By Emily Atkin – New Republic.com – March 7, 2017
When President Donald Trump took office in late January, his administration began tweaking the language on government websites. Some of the more prominent changes occurred on Environmental Protection Agency pages—a mention of human-caused climate change was deleted, as was a description of international climate talks. The shifts were small, but meaningful; many said they signaled a new era for the EPA, one in which the agency would shy away from directly linking carbon emissions to global warming and strive to push Trump’s “America First” message.
Those initial tweaks were documented by the Environmental Data and Governance Initiative, a group of scientists and academics who spend their free time tracking changes to about 25,000 federal government webpages. On Tuesday, they shared their latest finding with the New Republic: The EPA’s Office of Science and Technology Policy no longer lists “science” in the paragraph describing what it does.
“This is probably the most important thing we’ve found so far,” said Gretchen Gehrke, who works on EDGI’s website tracking team. “The language changes here are not nuanced—they have really important regulatory implications.”

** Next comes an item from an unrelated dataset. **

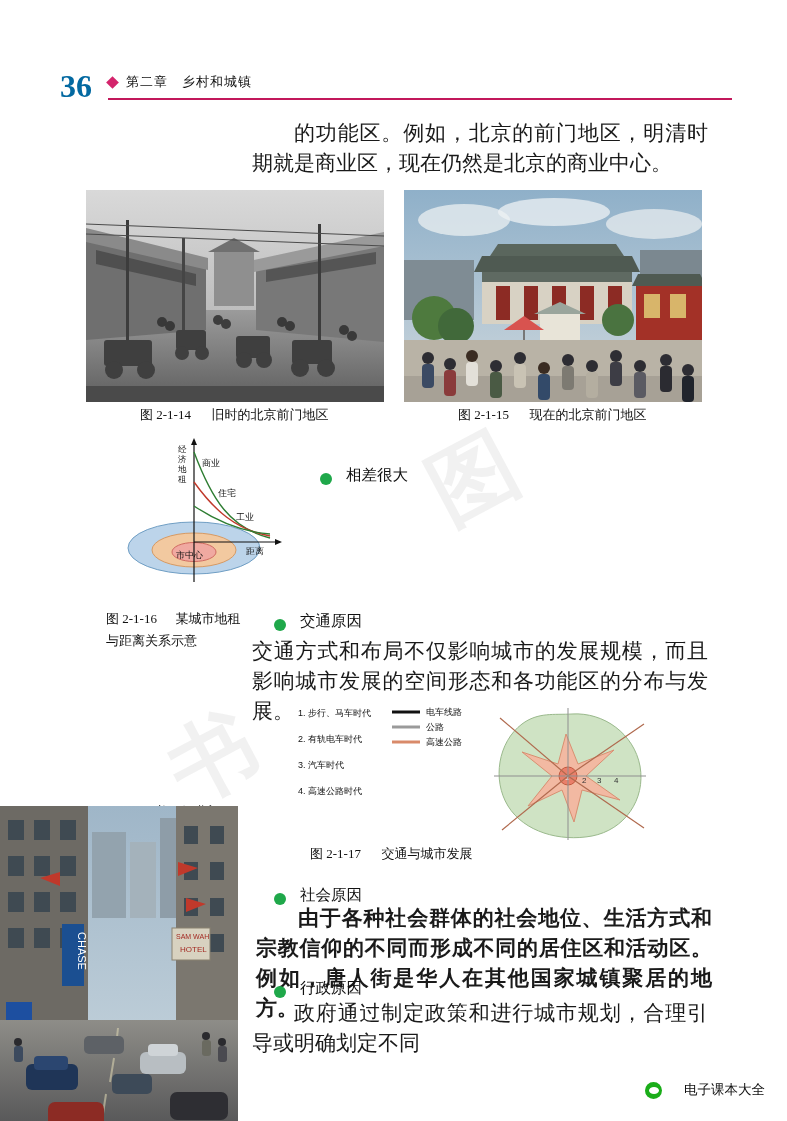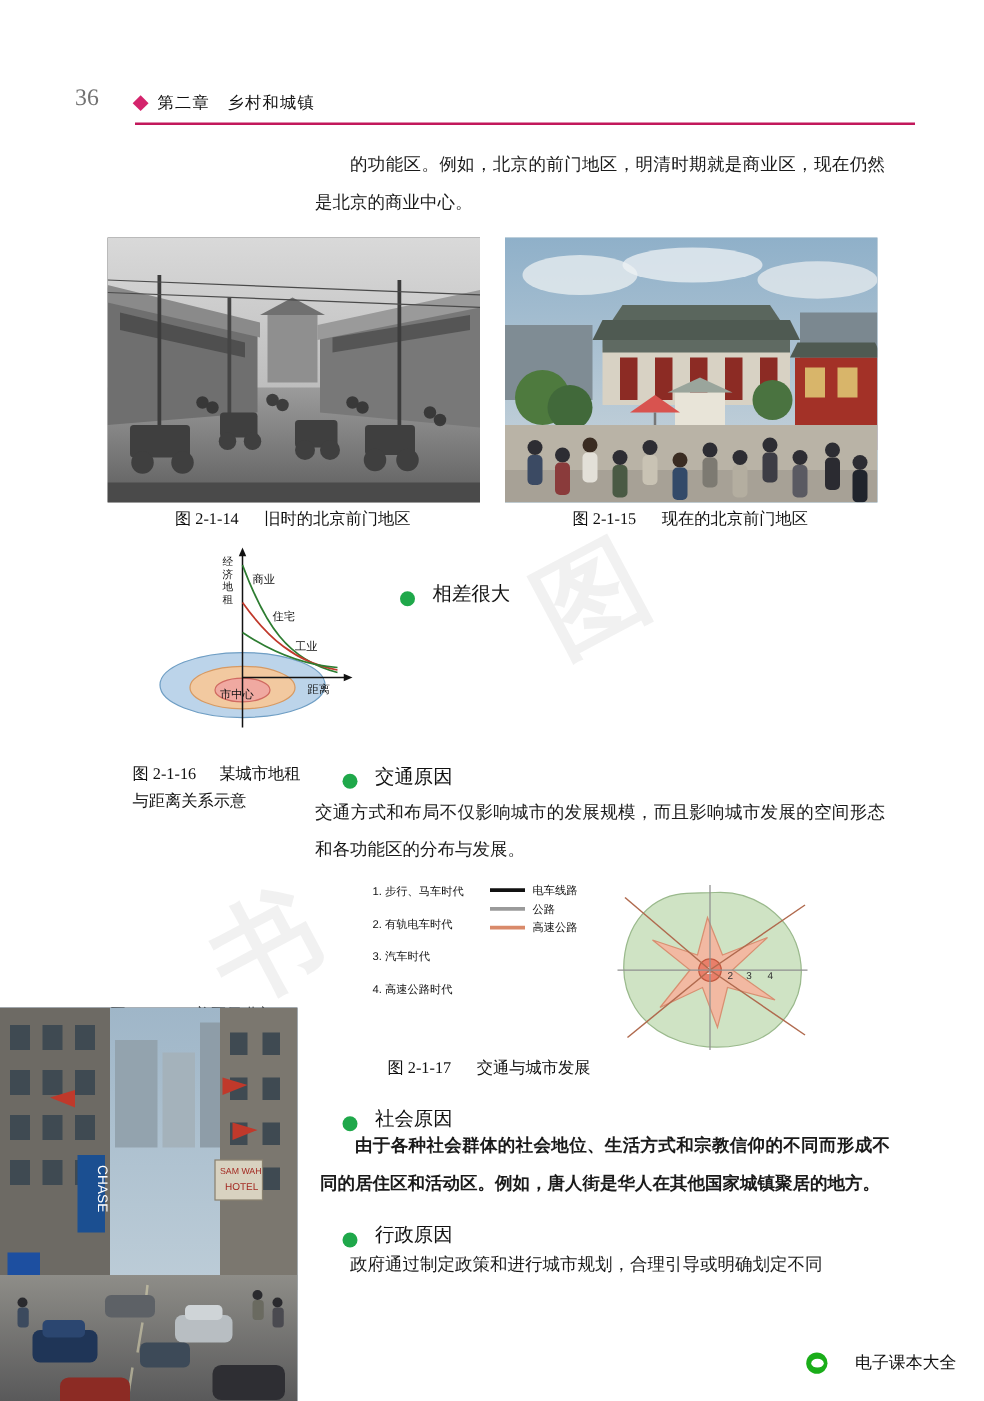"36" .page-num { color: #737373 -> #0369a1; font-size: 19px -> 32px; font-weight: normal -> bold }
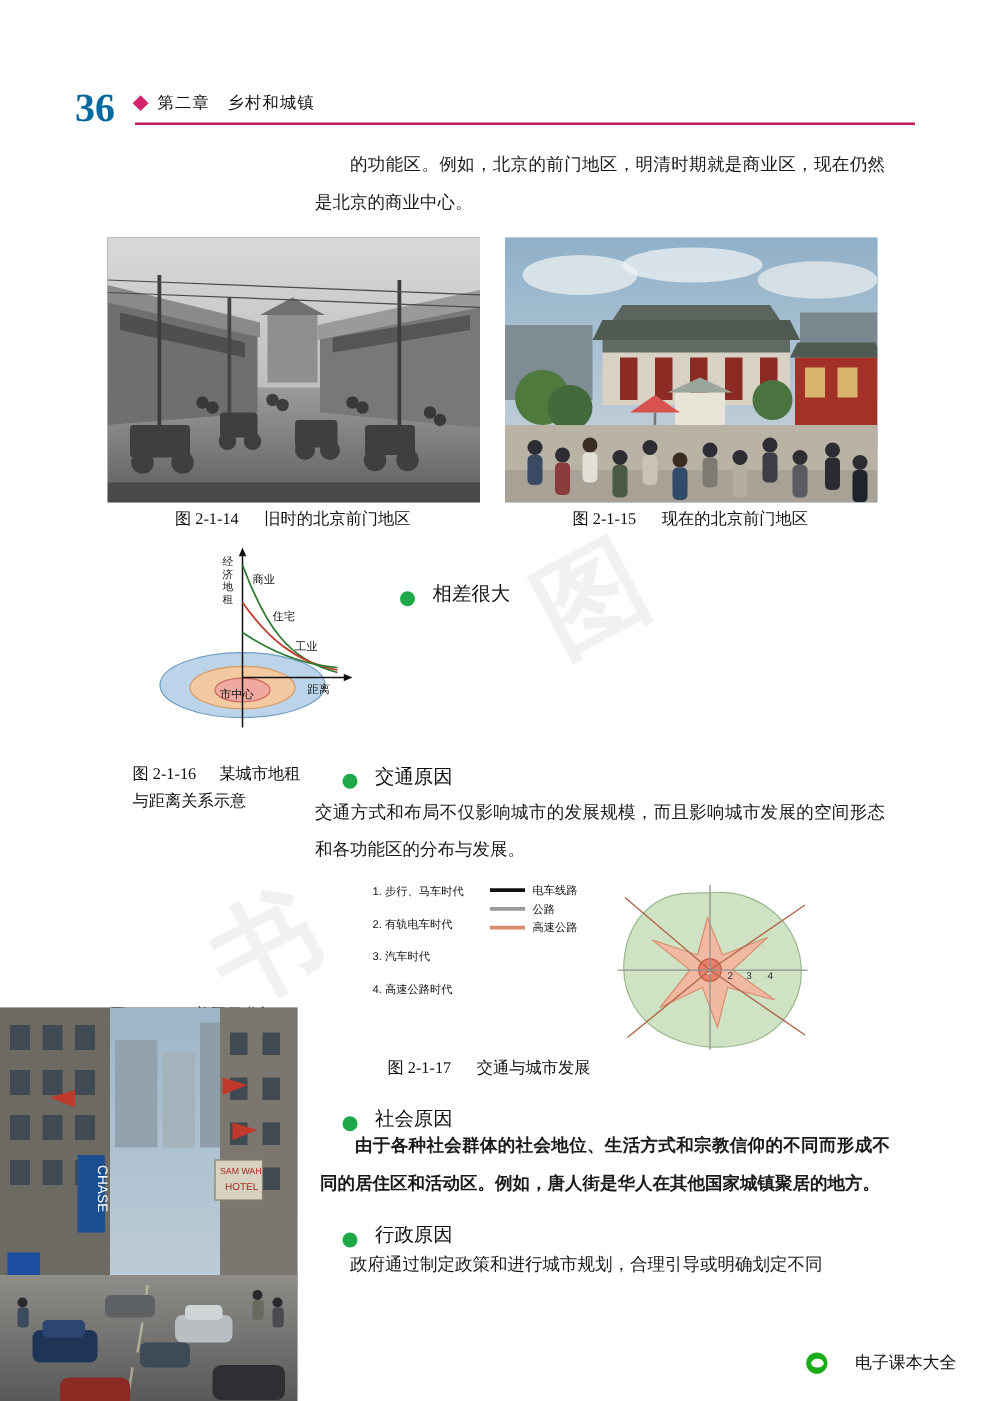"的功能区。例如，北京的前门地区，明清时期就是商业区，现在仍然是北京的商业中心。" .p { font-size: 14px -> 21px }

The EPA’s Office of Science and Technology has historically been in charge of developing clean water standards for states. Before January 30 of this year, the website said those standards were “science-based,” meaning they were based on what peer-reviewed science recommended as safe levels of pollutants for drinking, swimming, or fishing. Since January 30, though, the reference to “science-based” standards has disappeared. Now, the office, instead, says it develops “economically and technologically achievable standards” to address water pollution.